In TRASH, the second film in Paul Morrissey’s trilogy, Joe Dallesandro is a heroin addict and burglar who can’t get it up thanks to junk. Holly Woodlawn makes her screen debut as Joe’s sexually-frustrated girlfriend/roommate. Woodlawn collects garbage for their ratty basement room in the Lower East Side, tries to get welfare by faking a pregnancy and preys on a teenaged boy from the suburbs who stops in to buy some grass. Meanwhile, Joe breaks into Jane Forth’s upscale apartment and surprises her there, and she can’t wait to see a real live junkie shoot up.
Upon the release of TRASH, George Cukor (a Lower East Side native) petitioned the Academy to formally nominate Holly Woodlawn for best actress for her role in the film. Needless to say, this went nowhere.
Warning: contains scenes of actual IV drug use (and simulated overdose).
HEAT
Dir. Paul Morrissey, 1972
USA, 102 min.
FRIDAY, AUGUST 1 – 7:30 PM
SUNDAY, AUGUST 10 – 7:30 PM
SATURDAY, AUGUST 23 – 10:00 PM
THURSDAY, AUGUST 28 – 7:30 PM
Featuring Joe Dallesandro, Sylvia Miles and Andrea Feldman. With music by John Cale.
For the third film in Morrissey’s trilogy, the filmmaker takes his coterie to Los Angeles for a sun-drenched parody of SUNSET BOULEVARD by way of Avenue B. Joe Dallesandro plays a former child star who lives in an LA motel and hustles to get by, pleasuring his repulsive landlady in exchange for a rent discount. Chain-smoking Sylvia Miles is a past-her-prime star with four ex-husbands and a big house in the hills who would love to keep Joe as her pet, except that her crazy daughter (Andrea Feldman) keeps getting in the way.
Feldman’s character is erratic and emotionally volatile, a role for which she was unfortunately well-suited. After having a smaller role in TRASH, she both anticipated and dreaded the fame she expected would follow the release of HEAT. Three weeks before the film’s premiere, she summoned a group of friends and ex-boyfriends to the living room of her parents’ 14th floor apartment and then proceeded to jump out the window in what she called her “final starring role.”
WOMEN IN REVOLT
Dir. Paul Morrissey, 1971
USA, 97 min.
MONDAY, AUGUST 4 – 10:00 PM
THURSDAY, AUGUST 14 – 10:00 PM
SATURDAY, AUGUST 23 – 7:30 PM
THURSDAY, AUGUST 28 – 10:00 PM
Featuring Candy Darling, Jackie Curtis, Holly Woodlawn and Jane Forth. With music by John Cale.
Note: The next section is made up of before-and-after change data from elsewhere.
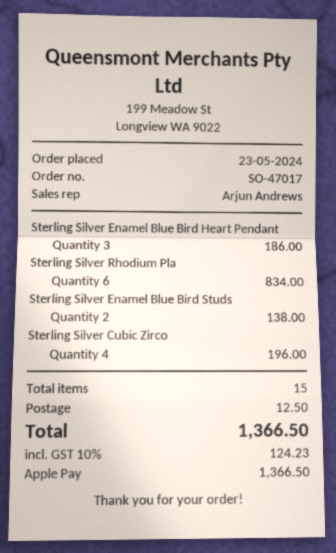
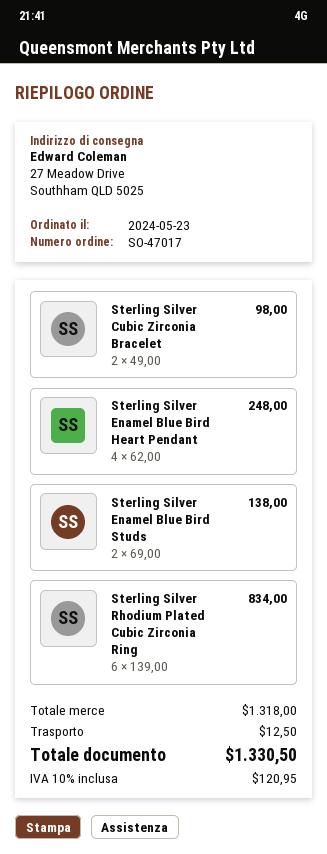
Sterling Silver Enamel Blue Bird Heart Pendant: 3 for 186.00 -> 4 for 248.00
Sterling Silver Cubic Zirco: 4 for 196.00 -> 2 for 98.00
tax: 10% = 124.23 -> 10% = 120.95
total: 1366.50 -> 1330.50

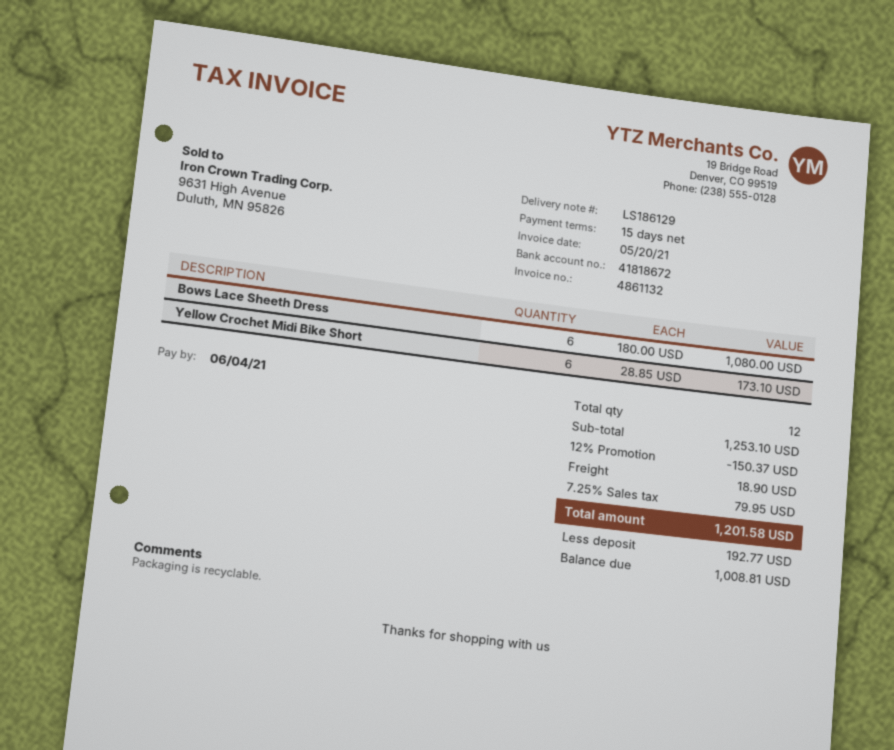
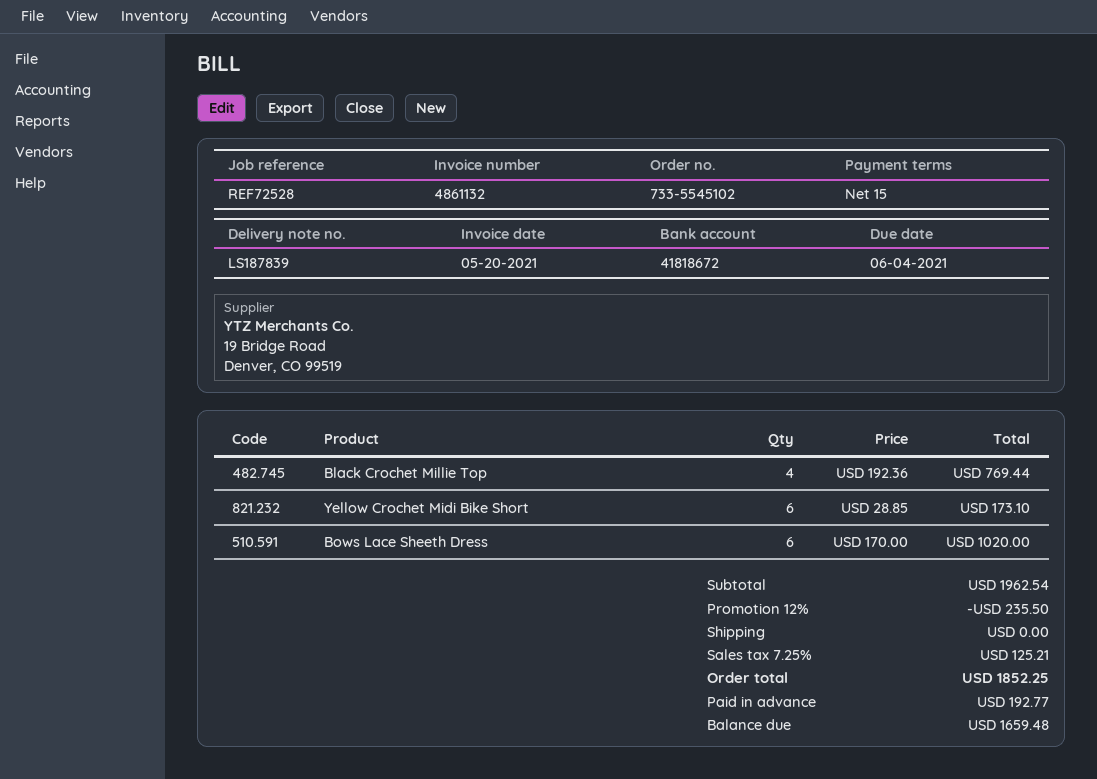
delivery note number: LS186129 -> LS187839
Bows Lace Sheeth Dress: 6 x 180.00 = 1080.00 -> 6 x 170.00 = 1020.00
Black Crochet Millie Top: none -> 4 x 192.36 = 769.44
subtotal: 1253.10 -> 1962.54
discount: 12% = 150.37 -> 12% = 235.50
shipping: 18.90 -> 0.00
tax: 7.25% = 79.95 -> 7.25% = 125.21
total: 1201.58 -> 1852.25
balance: 1008.81 -> 1659.48

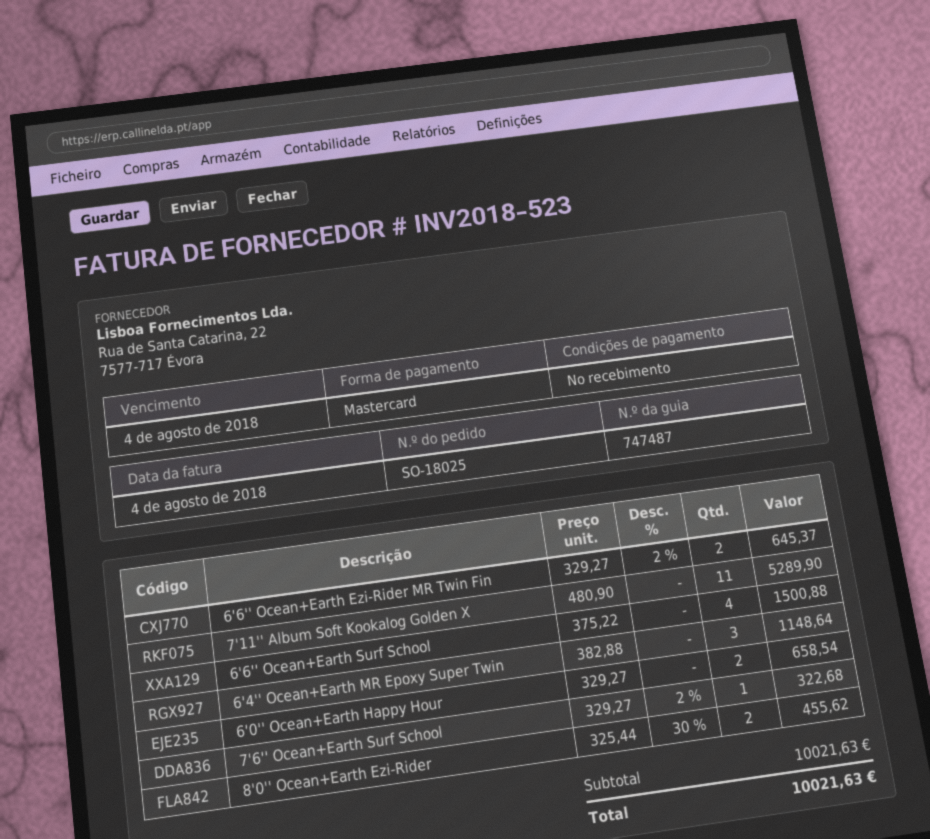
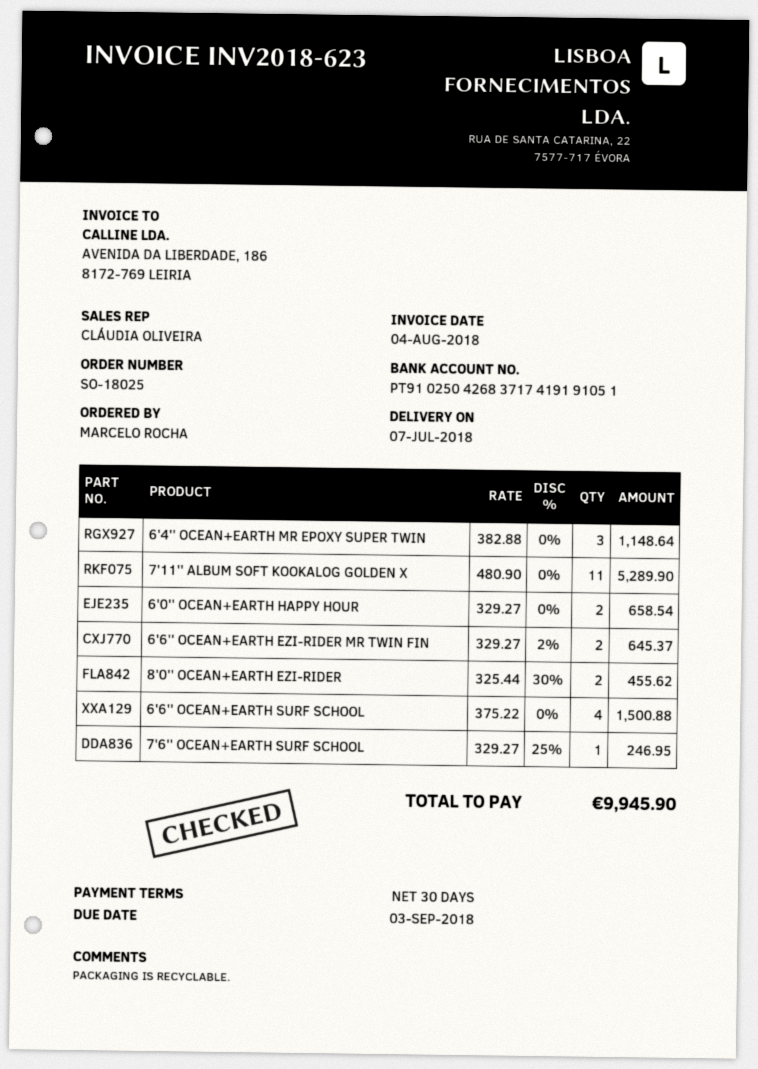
invoice number: INV2018-523 -> INV2018-623
payment terms: on receipt -> 30 days
due date: 2018-08-04 -> 2018-09-03
7'6'' Ocean+Earth Surf School: 1 x 329.27 - 2% = 322.68 -> 1 x 329.27 - 25% = 246.95
total: 10021.63 -> 9945.90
What do you mean “Come down off the trapeze and into the sawdust”? That’s circus talk.
Three of the most indelible transgender icons of all time play militant feminists in this incredible film which is so much more than parody. Jackie Curtis and Holly Woodlawn have had it with men and their foul ways, so they join a militant feminist organization called PIG (Politically Involved Girls). Candy Darling is a wealthy socialite from Park Avenue (or Long Island – they can’t keep it straight) who they draw into the group to give it legitimacy, but it turns out that she’s having an incestuous relationship with her brother. Regardless, the three quickly become enemies: “I could just plunge a knife right into her back.” “Oh no, it’s too bloody!” “Well, I could do it and just not look.” Holly Woodlawn becomes a Bowery bum and Jackie Curtis can’t stop hiring male prostitutes, while Candy becomes a famous actress: “I’m sick of incest and lesbianism. I’m ready for Hollywood.”
After WOMEN IN REVOLT previewed on 59th Street, it was protested by a feminist organization, who mistook the film for a caricature of feminism rather than a caricature of the popular discourse around feminism, not to mention a caricature of traditional gender roles. Candy Darling reportedly declared, “Who do these dykes think they are anyway? Well, I just hope they all read Vincent Canby’s review in today’s Times. He said I look like a cross between Kim Novak and Pat Nixon. It’s true – I do have Pat Nixon’s nose.”
Trigger Warning: This film contains depictions of sexual assault.